In addition to the above configuration, the second aspect of the mass spectrometry data analysis method of the present invention further includes:
h) deriving a composition formula of the precursor ion from the mass-to-charge ratio of the precursor ion derived from the unknown substance;
i) creating a structure candidate that obtains a composition formula similar to the composition formula by combining the structure of the known substance and a known structure change pattern;
j) estimating fragment ion peaks generated by MS ⁿ analysis from the structure candidates;
k) ranking the candidate structure as the structure of the unknown substance in the most probable order by comparing the fragment ion peak with the fragment ion peak obtained by MS ⁿ analysis of the unknown substance;
It is characterized by having.

Mass spectrometry data analysis method according to the first aspect of the present invention is obtained by MS ⁿ analysis of known substances obtained MS mass spectrum of the ⁿ analysis and the unknown material structure is similar for the unknown substance having the above configuration The structure of the unknown substance is estimated by comparing mass spectra.

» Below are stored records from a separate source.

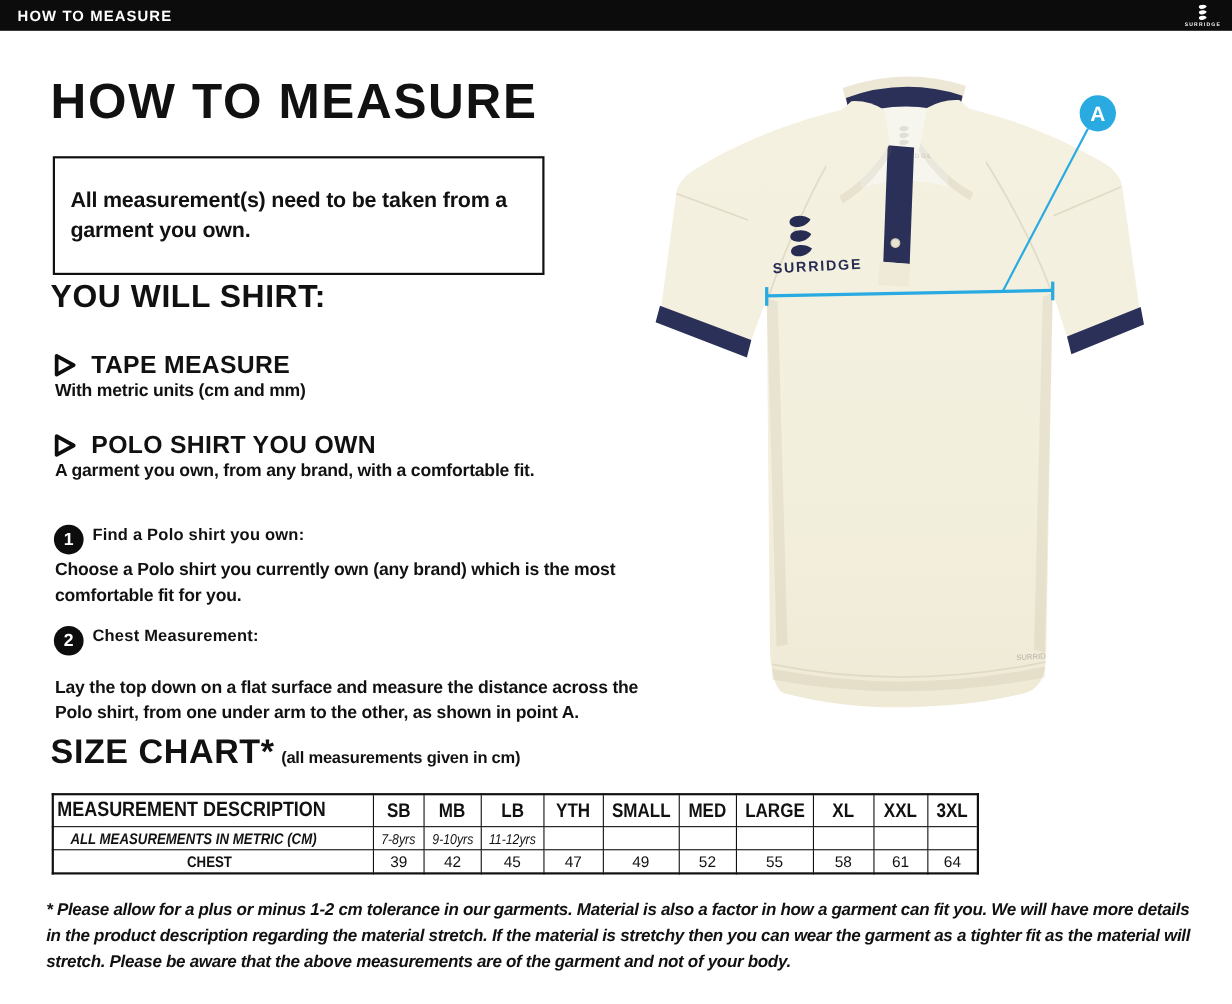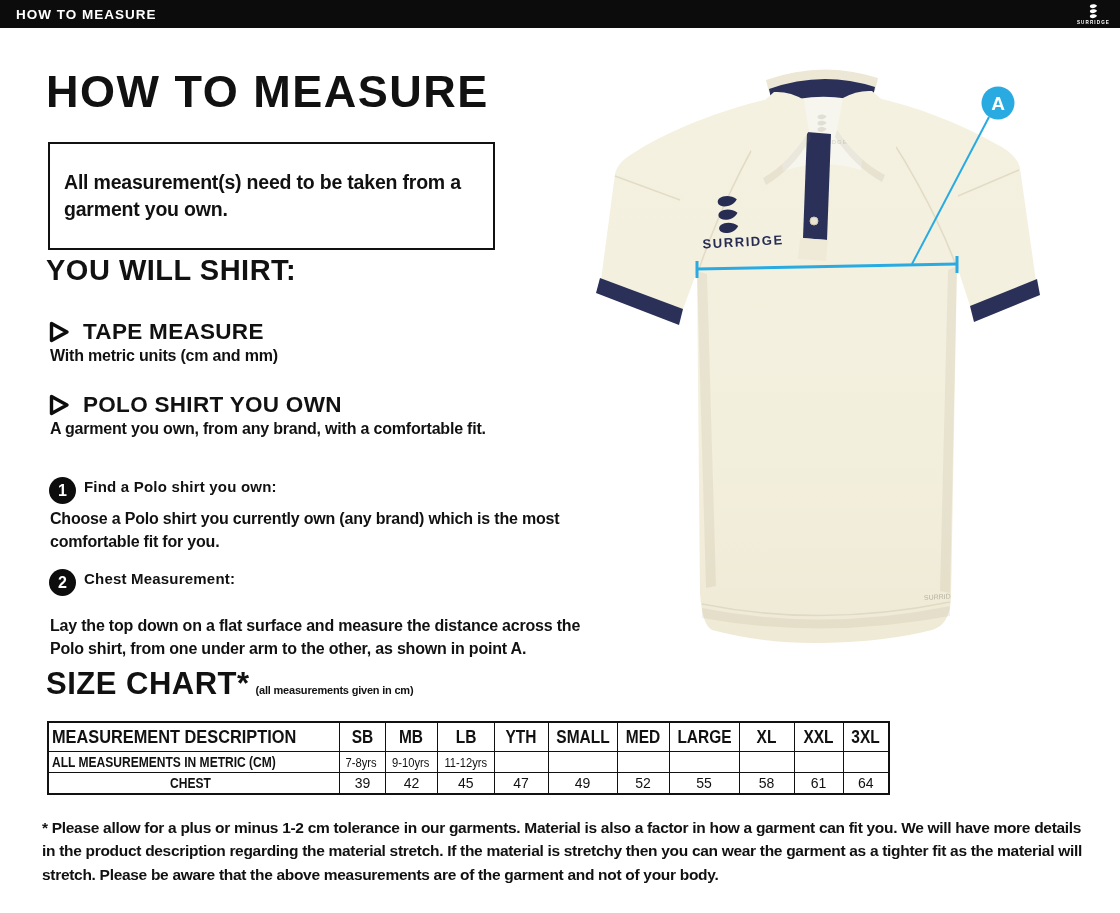--- a/index.html
+++ b/index.html
@@ -29,7 +29,7 @@
   .step-title{position:absolute;font-size:15px;font-weight:800;letter-spacing:0.2px;}
   .step-desc{position:absolute;width:560px;font-size:16px;font-weight:bold;line-height:1.45;letter-spacing:-0.2px;}
   .h3{position:absolute;left:46px;top:666px;font-size:31px;font-weight:800;letter-spacing:0.5px;}
-  .h3-sub{font-size:11px;font-weight:bold;letter-spacing:-0.2px;margin-left:6px;}
+  .h3-sub{font-size:15px;font-weight:bold;letter-spacing:-0.2px;margin-left:6px;}
   
   .size-table{position:absolute;left:47px;top:721px;border-collapse:collapse;table-layout:fixed;
     border:2.5px solid #111;}

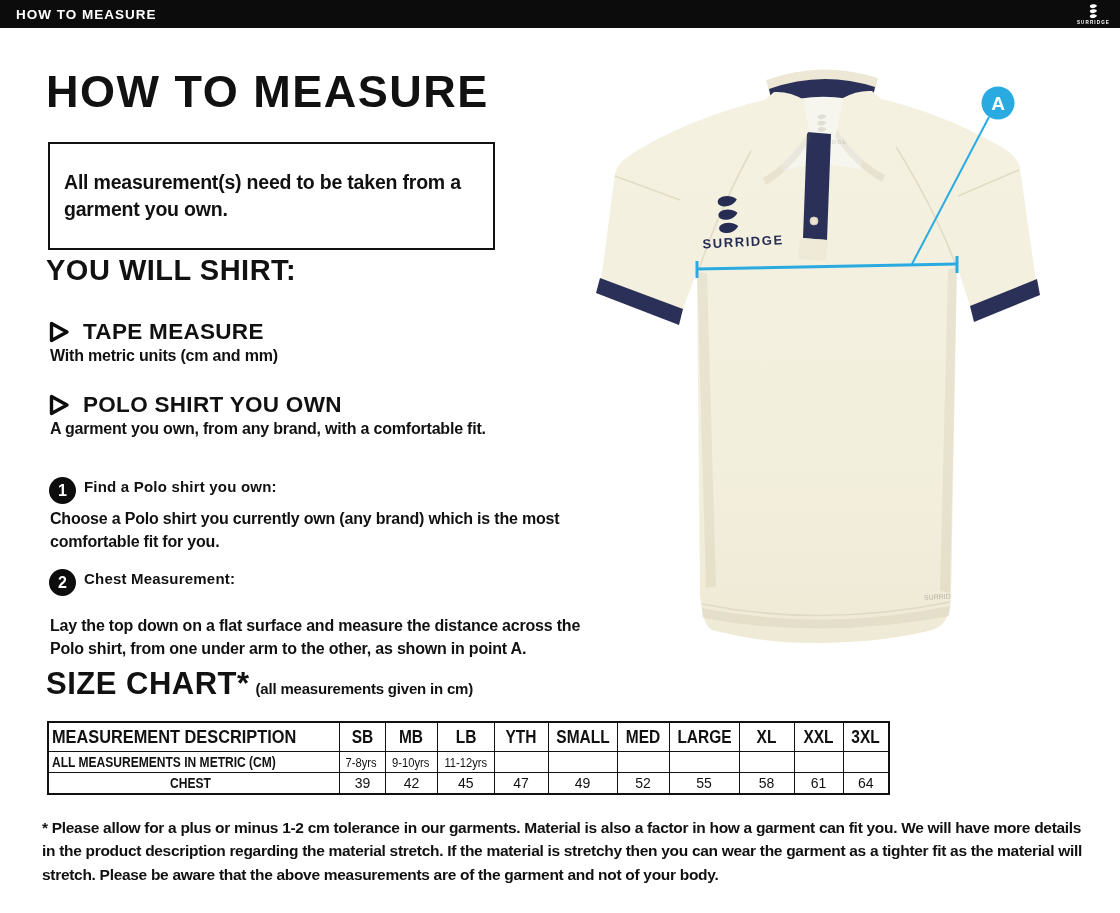--- a/index.html
+++ b/index.html
@@ -36,7 +36,7 @@
   .size-table td{border:1.5px solid #111;padding:0 3px;overflow:hidden;white-space:nowrap;}
   .size-table tr.hdr td{height:28px;font-size:18px;font-weight:bold;text-align:center;}
   .size-table tr.hdr td.c0{font-size:19px;text-align:left;}
-  .size-table tr.r1 td{height:20px;font-size:13px;}
+  .size-table tr.r1 td{height:20px;font-size:13px;text-align:center;font-style:italic;}
   .size-table tr.r2 td{height:20px;font-size:14px;text-align:center;}
   .size-table td.c0{text-align:left;}
   .size-table tr.r1 td.c0,.size-table tr.r2 td.c0{font-weight:bold;font-size:14px;}

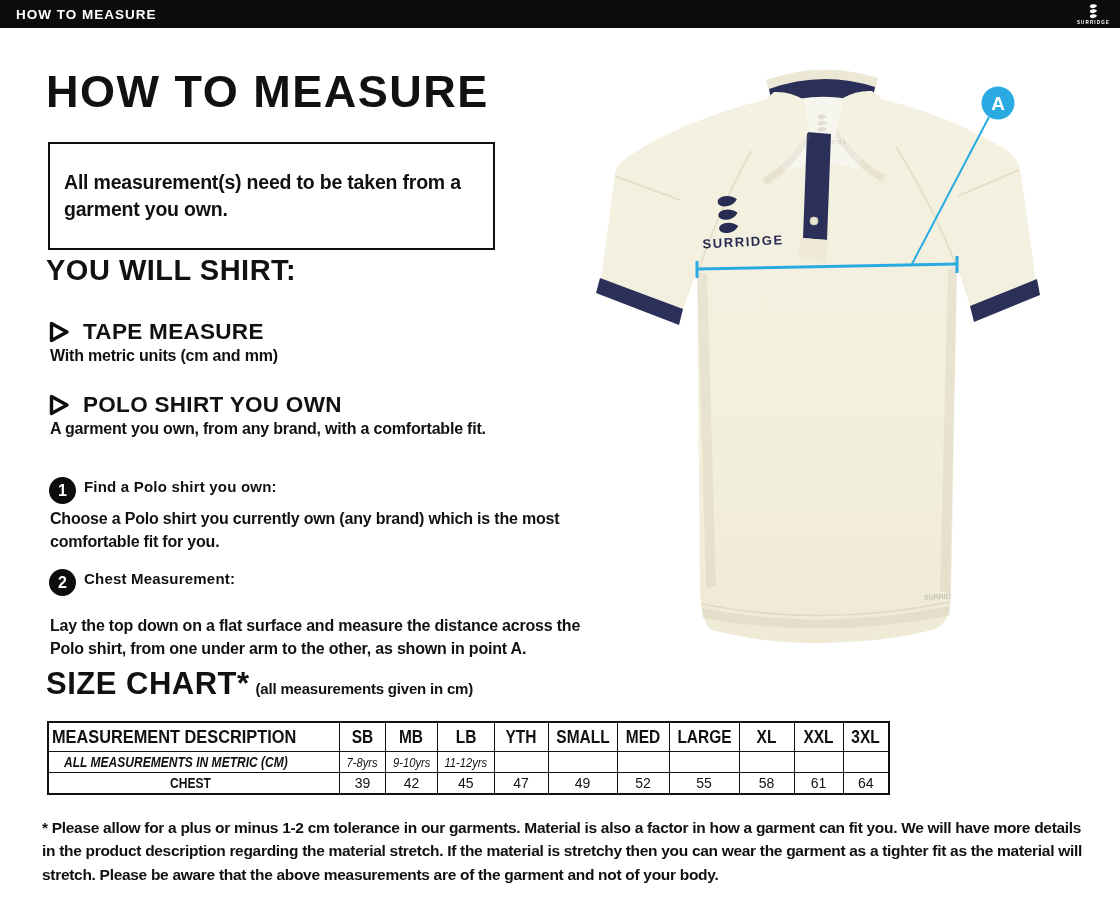--- a/index.html
+++ b/index.html
@@ -44,7 +44,7 @@
   .cxl{display:inline-block;transform:scaleX(0.86);transform-origin:0 50%;}
   
   .footnote{position:absolute;left:42px;top:816px;width:1055px;font-size:15.5px;font-weight:bold;
-    line-height:1.5;letter-spacing:-0.3px;}
+    font-style:italic;line-height:1.5;letter-spacing:-0.3px;}
   
   .shirt-wrap{position:absolute;left:560px;top:28px;width:500px;height:650px;}
 </style>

Since a fragment ion peak generated from a known substance can be attributed to a partial structure of the known substance, by identifying a fragment ion peak that is generated in common from both the known substance and the unknown substance, the unknown substance is assigned to the unknown substance. The contained partial structure can be estimated. For this reason, even if the substance is not registered in the database, its structure can be easily estimated, and the analysis efficiency can be improved. The “mass spectrum obtained by MS ⁿ analysis of a known substance” may be measured by performing MS ⁿ analysis on the known substance in advance, or estimated from the structure of the known substance. It may be a thing.

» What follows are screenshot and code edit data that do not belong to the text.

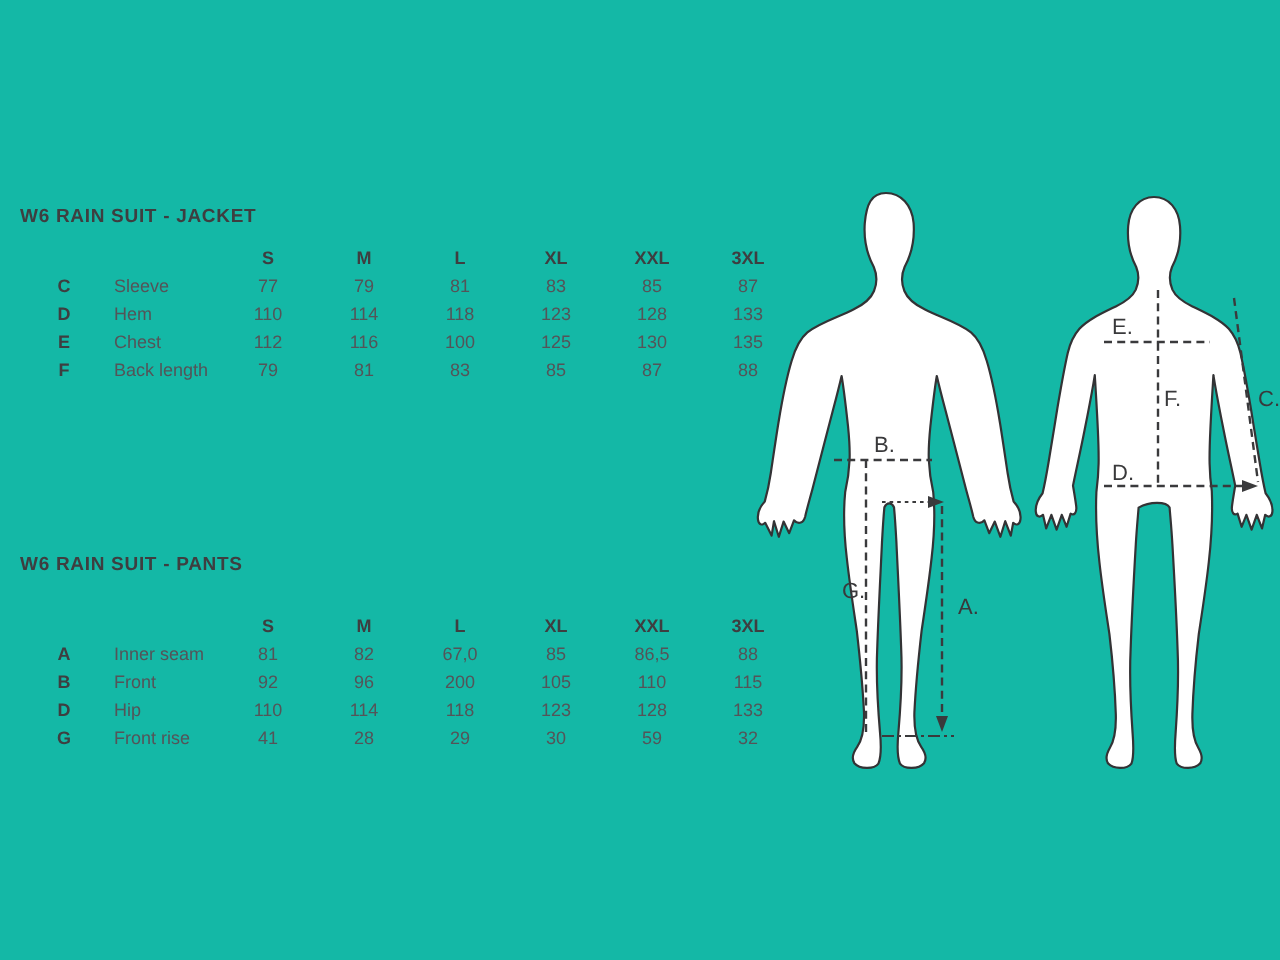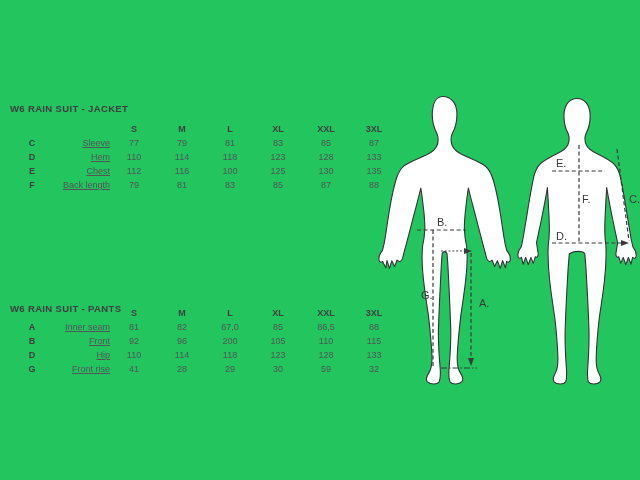--- a/index.html
+++ b/index.html
@@ -4,7 +4,7 @@
 <style>
   html,body{margin:0;padding:0;background:#fff;}
   #canvas{
-    position:relative;width:640px;height:480px;background:#22c55e;
+    position:relative;width:640px;height:480px;background:#14b8a6;
     overflow:hidden;font-family:"Liberation Sans",sans-serif;
     -webkit-font-smoothing:antialiased;
   }

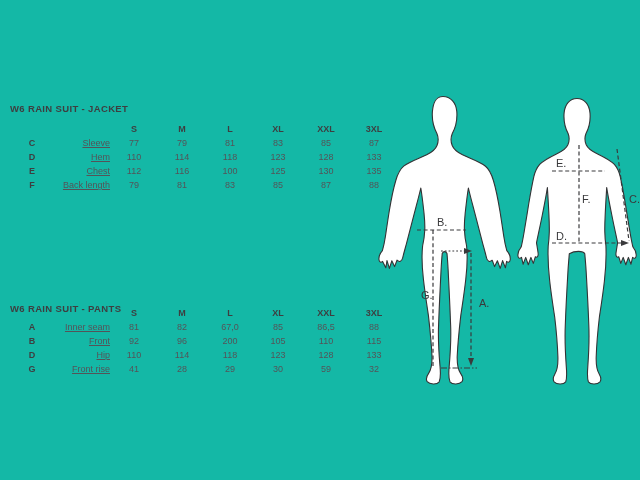--- a/index.html
+++ b/index.html
@@ -23,7 +23,7 @@
     height:14px;line-height:14px;font-size:9px;color:#545458;
   }
   .c-letter{text-align:center;font-weight:bold;color:#3e3e40;}
-  .c-label{text-align:right;padding-left:5px;text-decoration:underline;}
+  .c-label{text-align:left;padding-left:5px;}
   .c-val{text-align:center;}
   .thead .c-val{font-weight:bold;color:#3e3e40;}
   #figures-svg{position:absolute;left:378px;top:88px;}

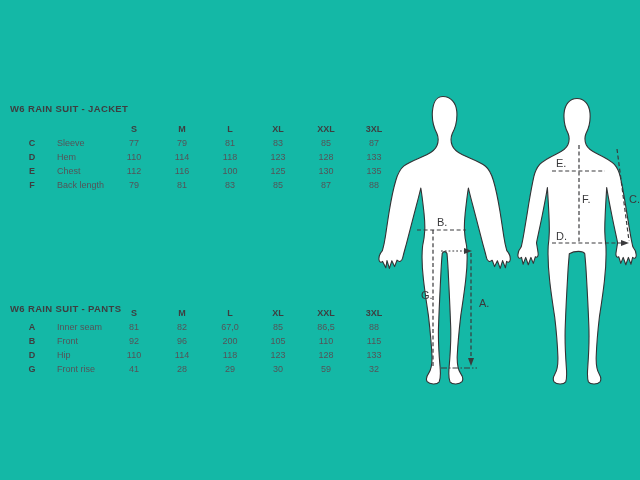--- a/index.html
+++ b/index.html
@@ -13,7 +13,7 @@
     letter-spacing:.35px;color:#3e3e40;white-space:nowrap;
   }
   #jacket-title{top:103px;}
-  #pants-title{top:303px;}
+  #pants-title{top:277px;}
   .size-table{position:absolute;left:12px;width:386px;}
   #jacket-table{top:122px;}
   #pants-table{top:306px;}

In the first aspect of the present invention, when comparing the MS ⁿ analysis result of the unknown substance with the information of the known substance, in addition to the fragment ion peak information, the mass-to-charge ratio of the precursor ion and MS ⁿ may be used a value of the difference in mass-to-charge ratio of a fragment ion at each stage of analysis. In this case, the value of the mass-to-charge ratio difference as described above is obtained in advance for the known substance, and this is compared with the value of the mass-to-charge ratio difference calculated from the MS ⁿ analysis result of the unknown substance. Extract common things. The mass-to-charge ratio difference is due to the element desorbed by the cleavage of the precursor ion and can be attributed to the partial structure of the known substance, so that the mass charge obtained from both the known substance and the unknown substance By determining the value of the ratio difference, the partial structure contained in the unknown substance can be estimated. Further, as the mass-to-charge ratio difference, not only the mass-to-charge ratio difference between the precursor ion and the fragment ion, but also the mass-to-charge ratio of the fragment ion generated in each stage of MS ⁿ analysis involving multi-step cleavage operation and the group of the fragment ion It is also possible to use the difference in mass-to-charge ratio of the preceding fragment ion or precursor ion.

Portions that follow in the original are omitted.